- _What is expected_: Each line of the data that mentions the string "ethanol" needs to be identified and copied.
(Input begins)
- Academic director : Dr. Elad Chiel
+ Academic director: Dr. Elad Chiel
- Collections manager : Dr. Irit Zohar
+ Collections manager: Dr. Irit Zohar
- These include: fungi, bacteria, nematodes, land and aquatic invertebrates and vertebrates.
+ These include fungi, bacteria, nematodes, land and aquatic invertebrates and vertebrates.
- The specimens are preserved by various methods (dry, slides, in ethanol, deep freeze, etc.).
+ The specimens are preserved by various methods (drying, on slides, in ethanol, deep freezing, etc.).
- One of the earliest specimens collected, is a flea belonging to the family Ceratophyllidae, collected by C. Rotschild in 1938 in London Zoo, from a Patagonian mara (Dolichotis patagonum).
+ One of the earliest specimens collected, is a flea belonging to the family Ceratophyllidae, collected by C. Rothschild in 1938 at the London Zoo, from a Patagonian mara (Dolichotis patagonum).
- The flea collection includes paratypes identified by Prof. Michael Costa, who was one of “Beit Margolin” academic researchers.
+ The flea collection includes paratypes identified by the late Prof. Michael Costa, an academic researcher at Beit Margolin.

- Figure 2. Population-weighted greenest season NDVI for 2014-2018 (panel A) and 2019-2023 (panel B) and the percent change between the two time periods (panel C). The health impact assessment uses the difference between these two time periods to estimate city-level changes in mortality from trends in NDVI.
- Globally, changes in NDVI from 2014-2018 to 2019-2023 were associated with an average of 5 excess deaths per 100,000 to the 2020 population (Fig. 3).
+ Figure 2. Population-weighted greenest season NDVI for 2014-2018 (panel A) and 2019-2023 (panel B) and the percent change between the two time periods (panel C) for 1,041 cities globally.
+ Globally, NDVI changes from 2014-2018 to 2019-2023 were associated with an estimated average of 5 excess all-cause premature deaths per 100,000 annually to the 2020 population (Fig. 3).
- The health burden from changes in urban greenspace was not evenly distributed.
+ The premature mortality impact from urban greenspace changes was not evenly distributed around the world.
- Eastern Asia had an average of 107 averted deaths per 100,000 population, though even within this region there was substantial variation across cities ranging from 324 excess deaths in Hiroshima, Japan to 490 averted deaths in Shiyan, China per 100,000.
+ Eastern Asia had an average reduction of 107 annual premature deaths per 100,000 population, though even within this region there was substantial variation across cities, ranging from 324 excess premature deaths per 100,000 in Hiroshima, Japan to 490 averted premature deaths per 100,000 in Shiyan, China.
(Input ends)
- _Finished task_:
- The specimens are preserved by various methods (dry, slides, in ethanol, deep freeze, etc.).
+ The specimens are preserved by various methods (drying, on slides, in ethanol, deep freezing, etc.).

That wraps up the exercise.